For starters, there’s Batman’s arch nemesis, The Joker, who has been terrorising generations of fans from his first appearance back in 1940 through to the modern era. Heath Ledger’s iconic and chilling portrayal in The Dark Knight is only the latest example of this (and also one of the best). There’s also WWE wrestler Doink the Clown, a malicious character whose cruel pranks allow him to stand out even amongst his decidedly over-the-top peers.
But undoubtedly the best-known fictional evil clown is Pennywise the Dancing Clown, the primary form assumed by demonic shapeshifter It at the heart of Stephen King’s 1986 novel IT. Pennywise was infamously brought to life by Tim Curry in the 1990 TV movie adaptation of King’s novel, and for many people, Curry’s performance remains absolutely terrifying even to this day. It also doesn’t hurt that many of us (including me) caught our first glimpse of IT as impressionable youngsters. This left Pennywise forever etched in our nightmares, and it’s a nightmare we’ll soon relive thanks to the upcoming IT remake starring Bill Skarsgård.
Thanks to Pennywise, Hollywood discovered the true potential for horror lurking under the surface of the painted smile and red nose of every clown. What else could explain the plethora of films starring haunting harlequins that followed, with 2014’s Clown only the most recent instance? Heck, with so many creepy clowns on the loose in pop culture, it’s no wonder people freak out when they encounter one in real life!
So why do clowns creep us out?
After all this speculation, am I prepared to assign blame for our collective fear of clowns to only one of the above factors? Not really, no.
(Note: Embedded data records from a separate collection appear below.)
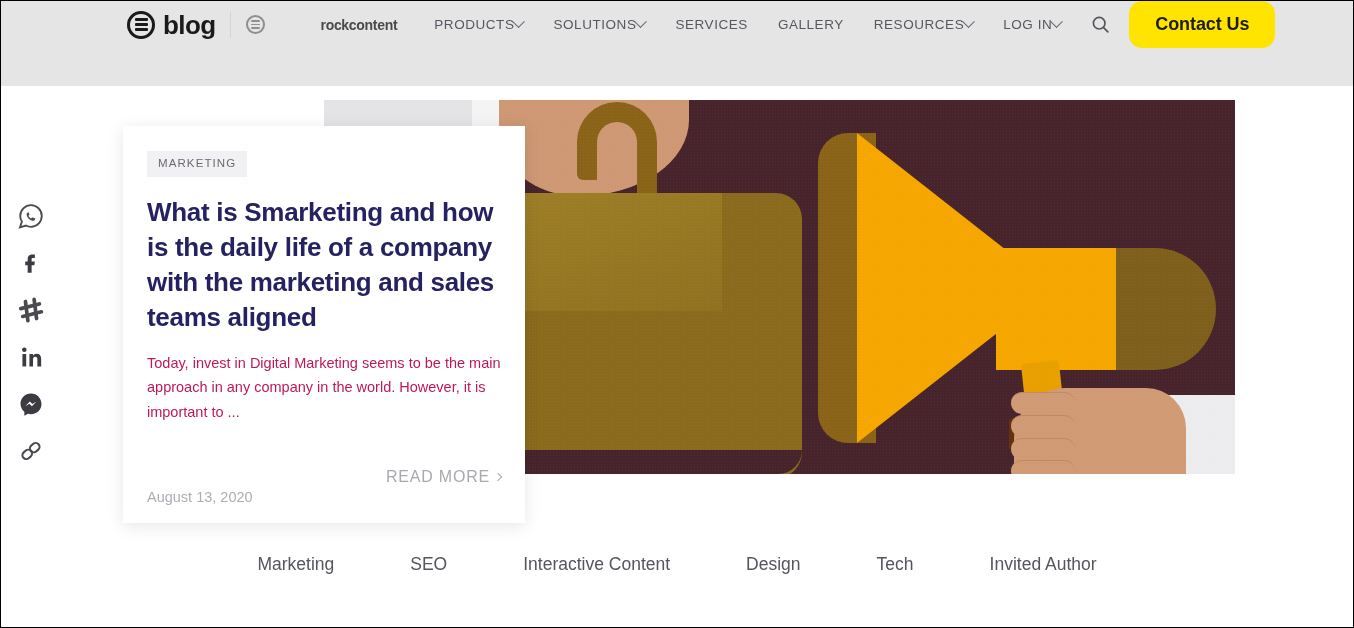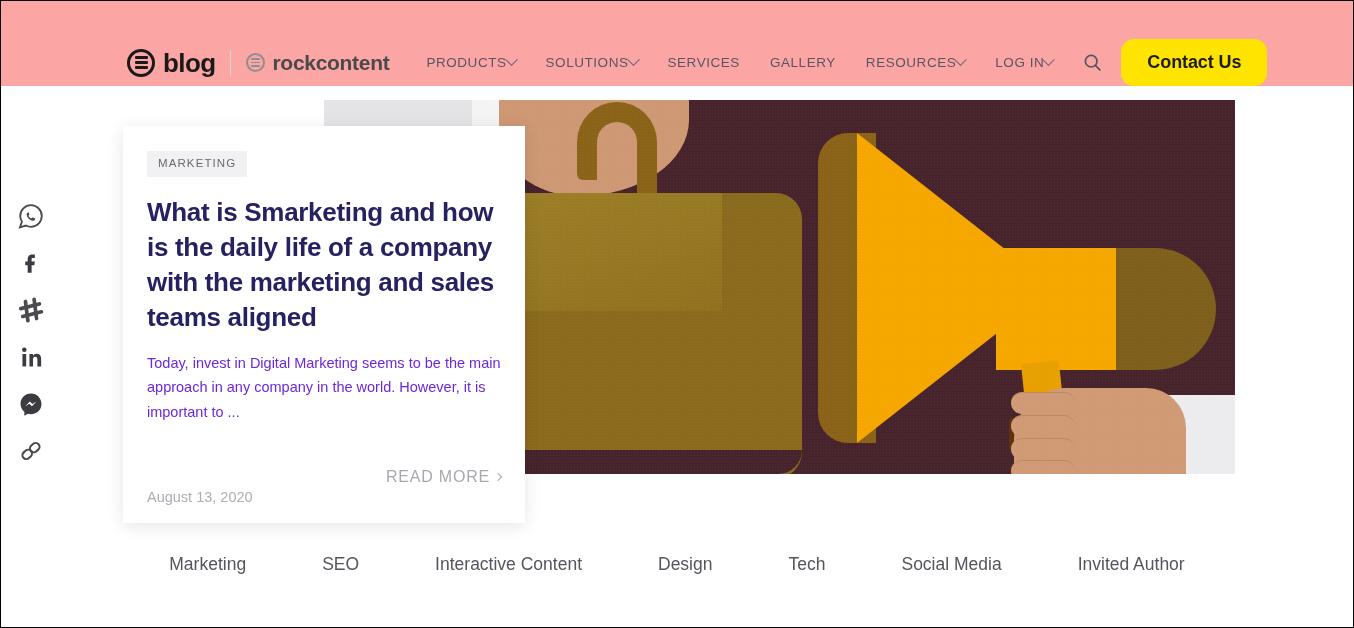--- a/index.html
+++ b/index.html
@@ -32,8 +32,8 @@
     top: 0; left: 0; right: 0;
     height: 85px;
     display: flex;
-    align-items: flex-end;
-    background: #fca5a5;
+    align-items: flex-start;
+    background: #e5e5e5;
     z-index: 30;
   }
 

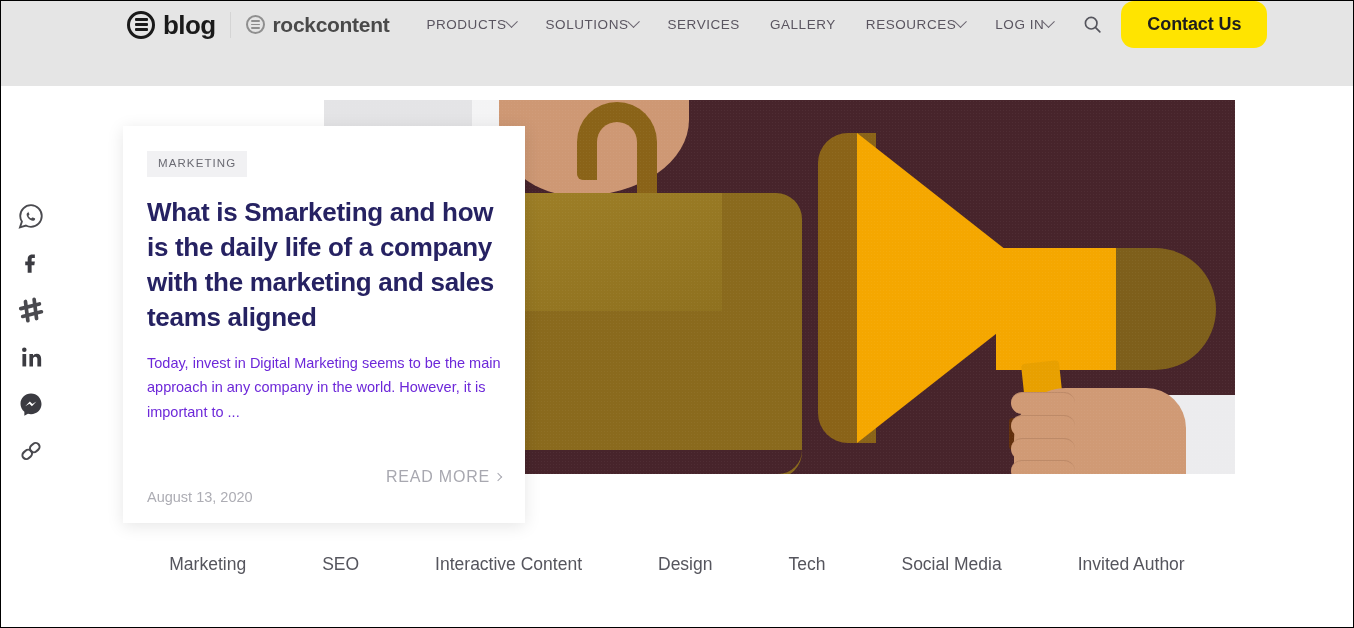--- a/index.html
+++ b/index.html
@@ -112,11 +112,12 @@
     border-radius: 1px;
   }
   .rc-word {
-    font-size: 21px;
+    font-size: 14px;
     font-weight: bold;
     color: #4a4a4a;
     letter-spacing: -0.3px;
     line-height: 1;
+    margin-left: 48px;
   }
 
   .main-nav {

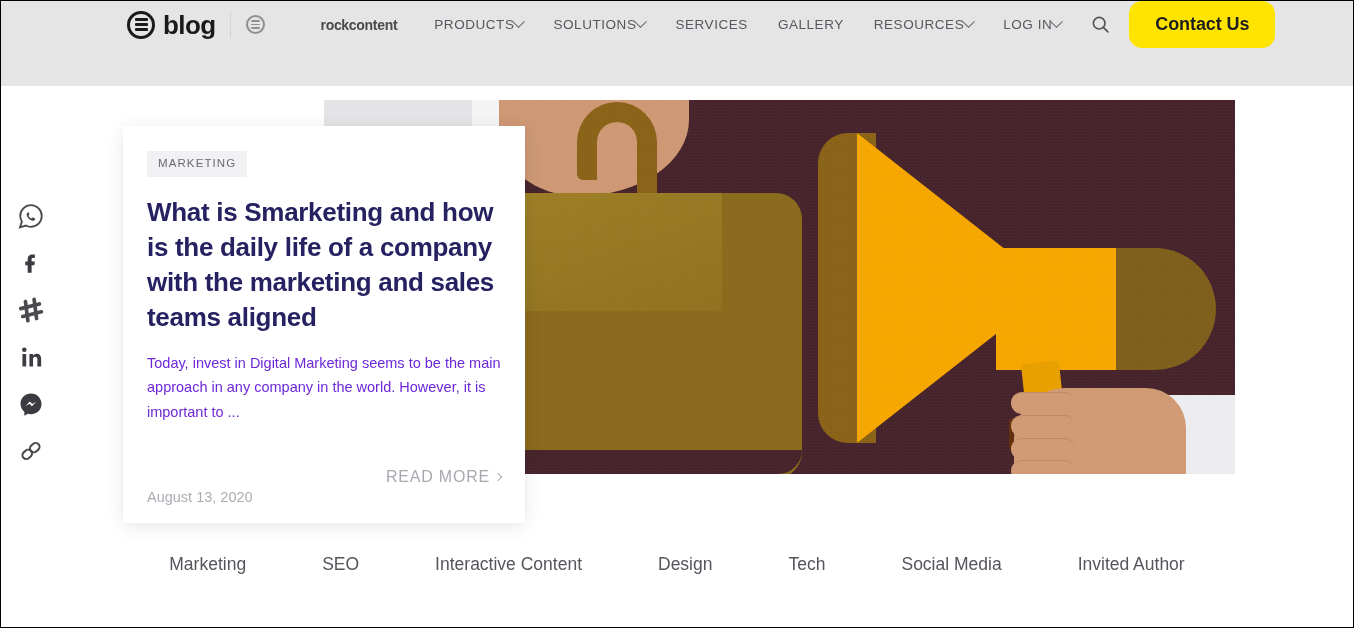--- a/index.html
+++ b/index.html
@@ -412,7 +412,7 @@
     margin-top: 16px;
     font-size: 14.5px;
     line-height: 24.5px;
-    color: #6d28d9;
+    color: #be185d;
   }
 
   .card-footer {

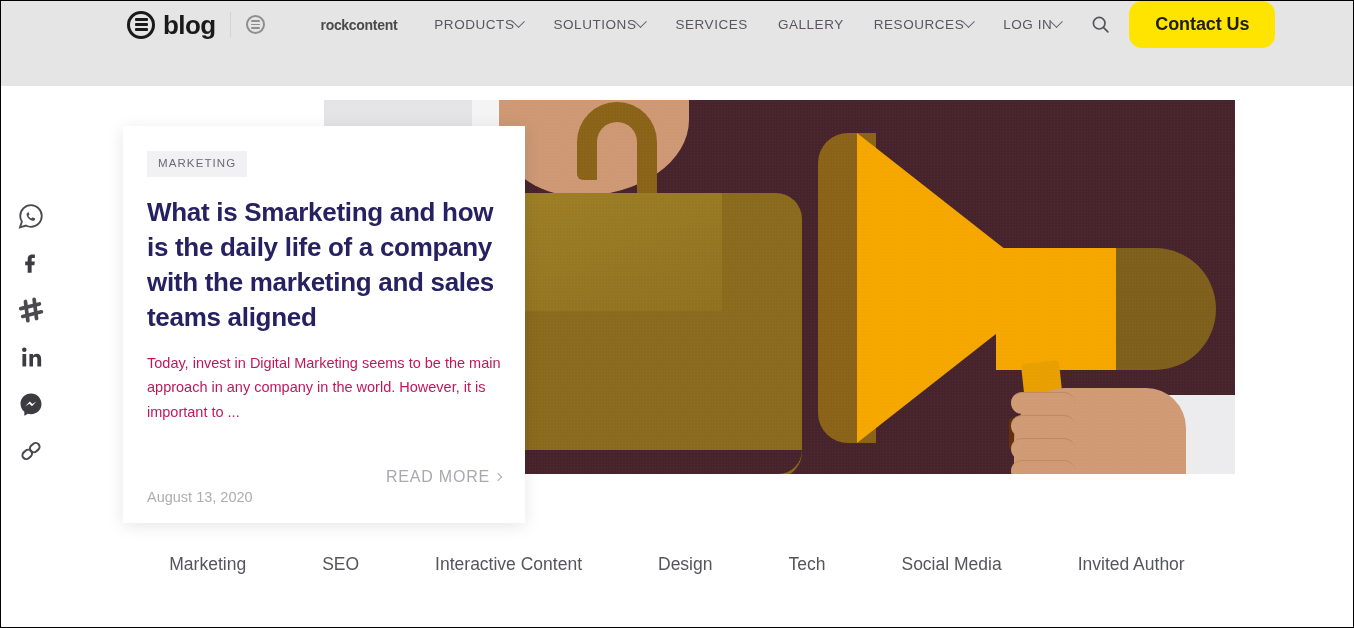--- a/index.html
+++ b/index.html
@@ -645,7 +645,6 @@
     <a class="category-link">Interactive Content</a>
     <a class="category-link">Design</a>
     <a class="category-link">Tech</a>
-    <a class="category-link">Social Media</a>
     <a class="category-link">Invited Author</a>
   </nav>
To be honest, I think all of these arguments have some merit to them. What’s more, the ultimate culprit is likely a combination of several factors present to differing degrees across each individual person the world over. While some people might have a big thing about the “uncanny valley” and vivid memories of the Gacy murders, others might find themselves predominantly tormented by the sharp teeth of Pennywise and the subconscious horror of an innocent concept turned very, very bad.
Whatever the reason, all that matters is that clowns do freak us out. So, if it’s all the same to you, I won’t be venturing outside again until the current creepy clown craze is over and done with!